- _WHAT THE TASK REQUIRES_:
Where does the string "Type" occur in the records below? Copy every line that holds it.

- _PROVIDED RECORDS_:

──────

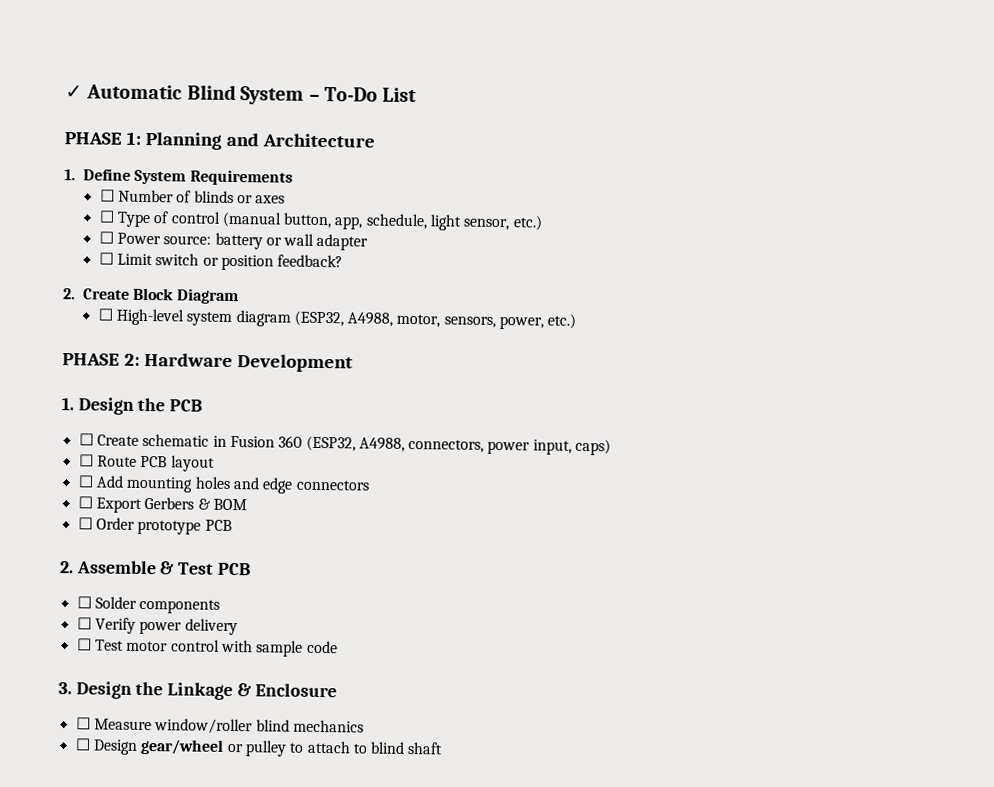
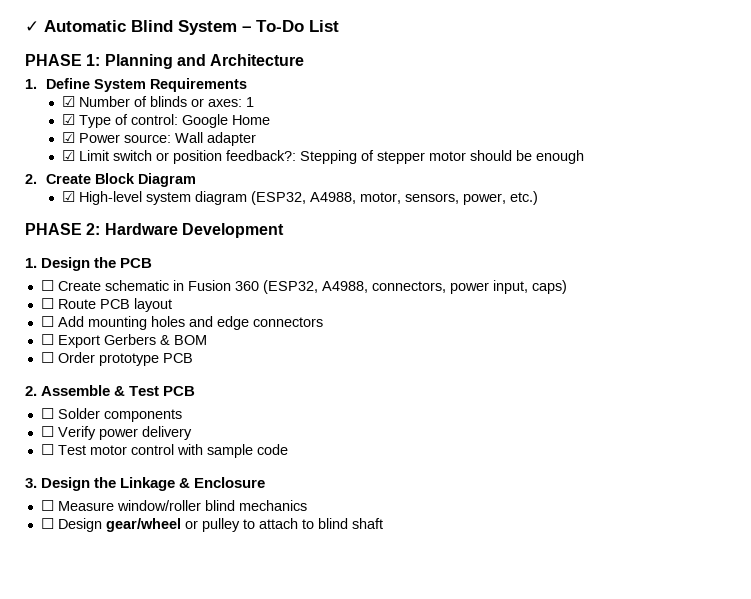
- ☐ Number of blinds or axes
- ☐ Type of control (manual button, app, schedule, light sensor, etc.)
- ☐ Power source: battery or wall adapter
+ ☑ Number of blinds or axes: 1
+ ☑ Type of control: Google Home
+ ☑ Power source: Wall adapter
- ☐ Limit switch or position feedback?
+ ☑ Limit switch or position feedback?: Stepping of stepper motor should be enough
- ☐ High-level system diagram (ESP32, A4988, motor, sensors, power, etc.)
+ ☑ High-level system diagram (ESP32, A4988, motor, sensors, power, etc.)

──────

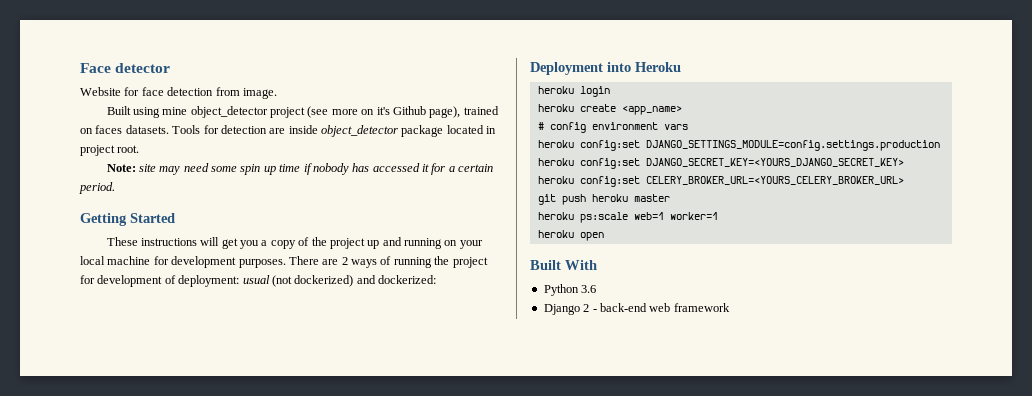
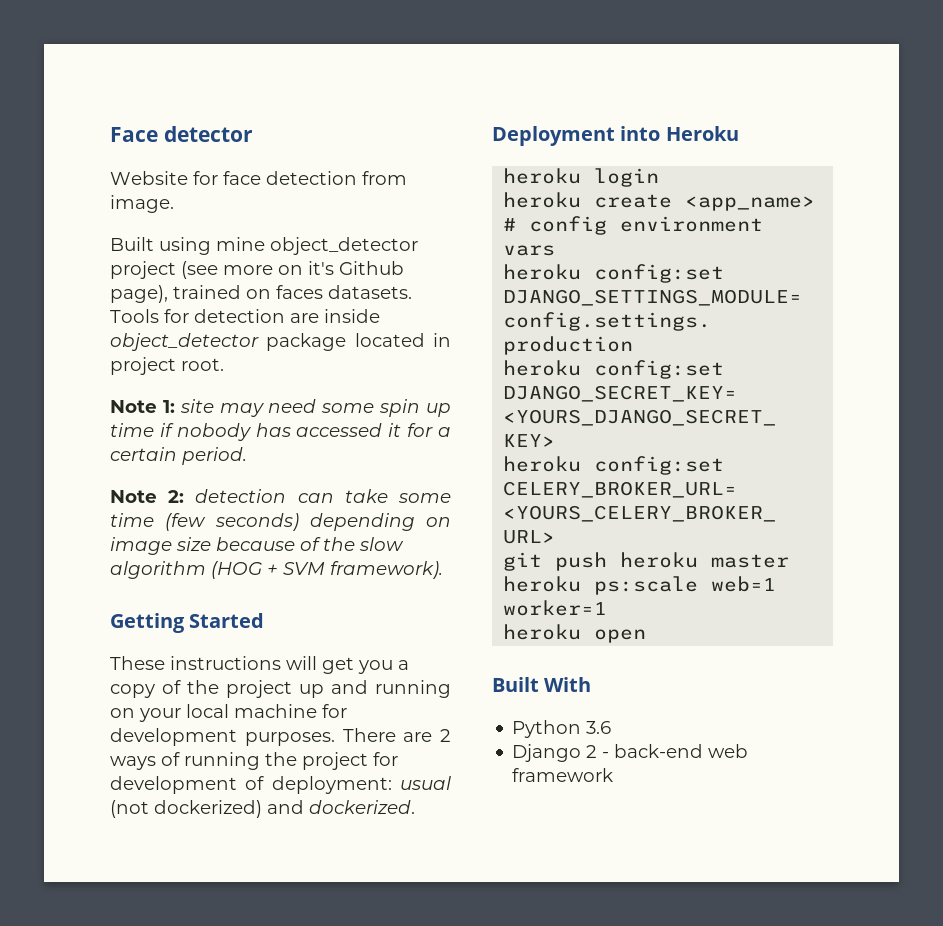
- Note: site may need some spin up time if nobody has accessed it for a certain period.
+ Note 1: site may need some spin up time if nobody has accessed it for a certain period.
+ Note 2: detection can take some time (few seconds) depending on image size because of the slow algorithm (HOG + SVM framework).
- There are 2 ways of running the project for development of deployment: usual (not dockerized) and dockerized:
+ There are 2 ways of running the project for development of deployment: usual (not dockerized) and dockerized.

──────

- _WRITTEN SOLUTION_:
- ☐ Type of control (manual button, app, schedule, light sensor, etc.)
+ ☑ Type of control: Google Home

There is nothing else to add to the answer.